China and the Middle East: Forging a New Era of Energy Partnership

As the world anticipates the COP28 climate conference in Dubai this November, attention is directed towards China and the Middle East. The United Arab Emirates (UAE) possesses ample solar and wind resources, serving as a gateway for China to access the MENA markets and establish green hydrogen infrastructure. Meanwhile, China, recognised as a renewable energy powerhouse, is positioned to support the UAE in achieving its climate aspirations.

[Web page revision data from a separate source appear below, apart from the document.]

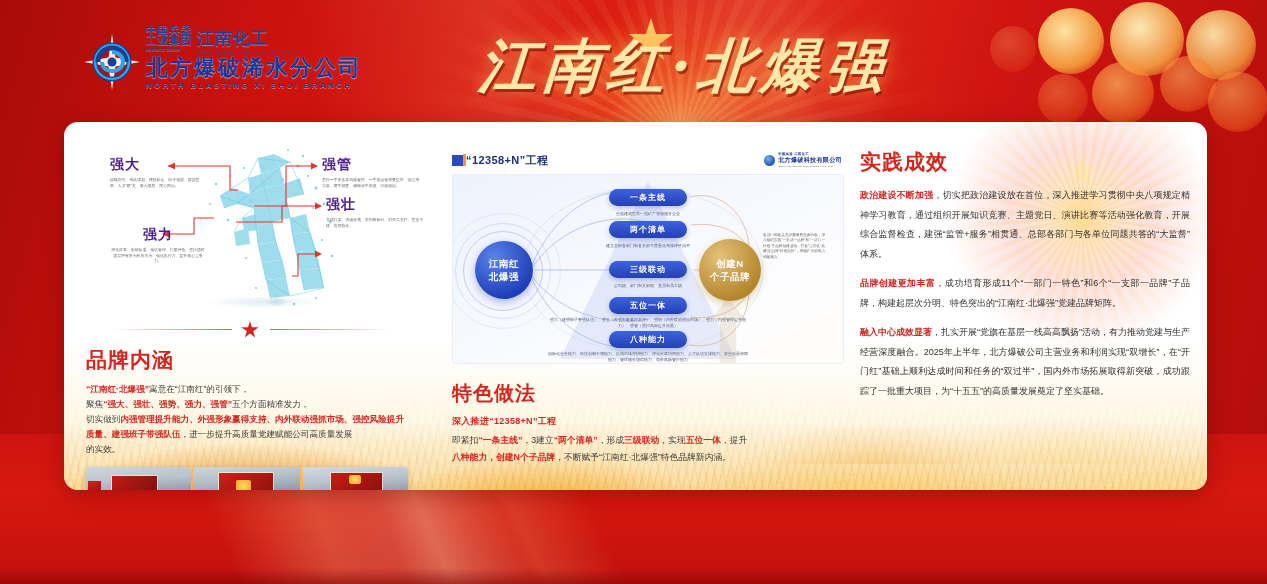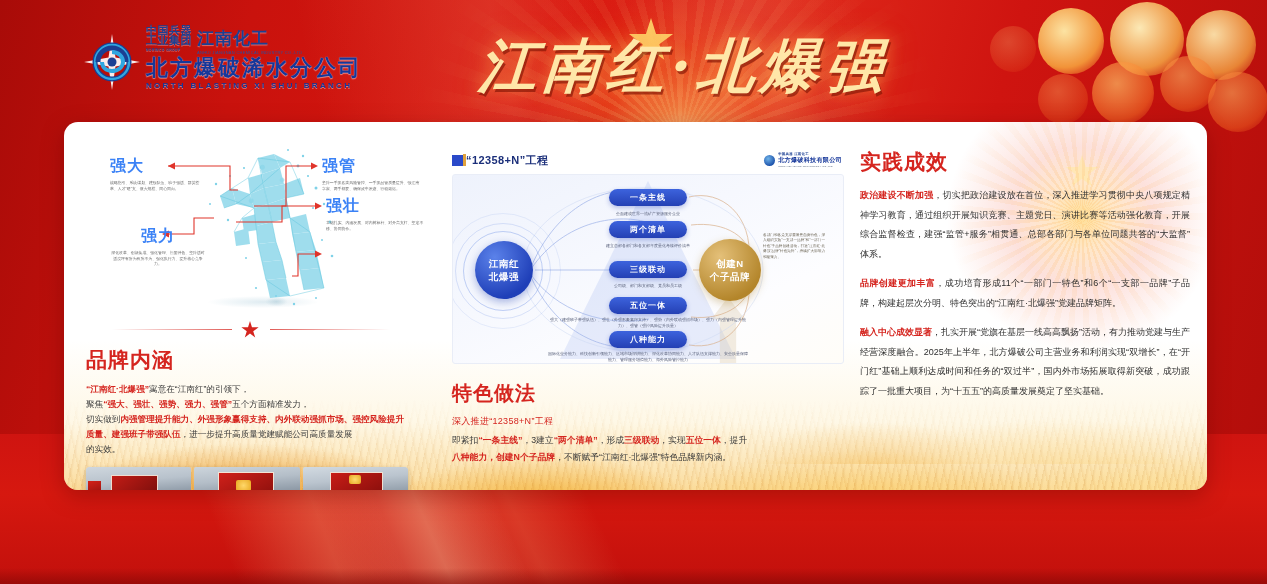--- a/index.html
+++ b/index.html
@@ -151,7 +151,7 @@
     background:radial-gradient(ellipse,rgba(140,185,205,.28),rgba(140,185,205,0) 72%);}
 
   .cal{position:absolute;}
-  .cal-t{font-size:16px;font-weight:bold;color:#3b82f6;letter-spacing:1px;white-space:nowrap;}
+  .cal-t{font-size:14px;font-weight:bold;color:#4c1d95;letter-spacing:1px;white-space:nowrap;}
   .cal-d{font-size:3.9px;line-height:5.6px;color:#6b6b6b;width:96px;margin-top:3px;}
   .cal-r .cal-d{width:100px;}
   .arrow-svg{position:absolute;left:0;top:0;width:340px;height:170px;pointer-events:none;}

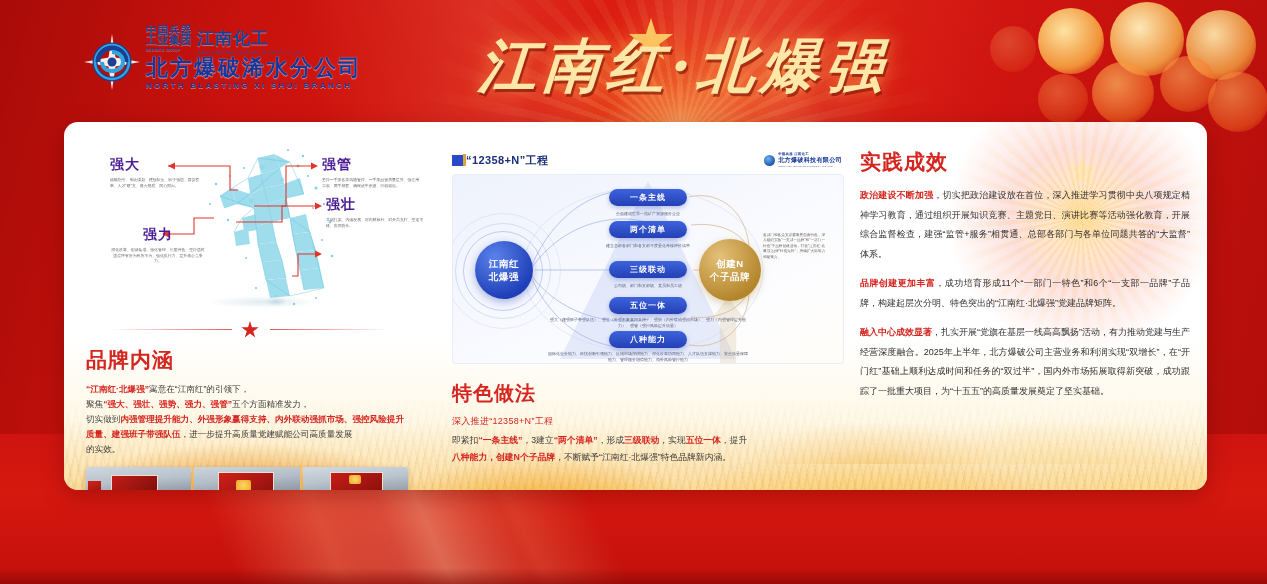--- a/index.html
+++ b/index.html
@@ -221,7 +221,7 @@
 
   .feat{margin-top:16px;position:relative;}
   .feat-h{font-size:20px;font-weight:bold;color:#d5251f;letter-spacing:1px;}
-  .feat-sub{font-size:9px;font-weight:normal;color:#d5251f;margin-top:8px;letter-spacing:.3px;}
+  .feat-sub{font-size:9px;font-weight:bold;color:#d5251f;margin-top:8px;letter-spacing:.3px;}
   .feat-p{font-size:8.8px;line-height:17px;color:#3b3b3b;margin-top:4px;}
   .feat-p .hl{color:#d5251f;font-weight:bold;}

While numerous UN members commit to renewable objectives, Hong Kong is missing a robust commitment or strategy. A notable shortcoming lies within the Sustainable Finance Cross-Agency Steering Group, failing to achieve its intended targets. Nations such as Brazil and the US have taken proactive steps, prioritising collaborative green hydrogen efforts before COP28, yet Hong Kong falls behind.

COP28 presents an opportunity for China and the UAE to finalise agreements that enhance their shared renewable energy infrastructure. Leveraging the UAE’s considerable oil and gas reserves, Chinese enterprises can explore clean energy solutions like hydrogen electrolysis. Such initiatives position the UAE as a renewable energy hub for the MENA region, expected to attract $1 trillion in solar and wind investments by 2050.

Hong Kong’s role as a premier financial centre linking China with global markets is crucial. The city is capable of directing the necessary investment to realise collaborative energy ventures. Hong Kong excels in offshore financing for Mainland China’s renewables sector and has cultivated financial relationships with Dubai since 2019. The forthcoming COP28 summit provides an opportune moment for Hong Kong to formalise partnerships with key UAE sovereign wealth funds and banks, facilitating the flow of Asian capital into the Emirates’ renewable energy objectives.

However, access to funds alone is insufficient. Executing large-scale renewable energy projects necessitates top-tier professional services. Hong Kong’s robust service industry, supported by seasoned legal, accounting, and engineering firms, can contribute to the realisation of these endeavours.

In the pursuit of forward-looking energy systems, continuous innovation is imperative. Hong Kong’s research institutions are making notable progress in fields such as printed solar cells and hydrogen production. Collaborating with Chinese institutions can optimise these breakthroughs for widespread production and deployment.

The COP28 summit in Dubai marks an opportunity for the Middle East and China to lead the global energy transition. Hong Kong, with its financial and professional acumen, can serve as a catalyst, bolstering China and the UAE’s roles in shaping the renewable energy landscape. The time is ripe for Hong Kong to cement its pivotal position in this transformative partnership.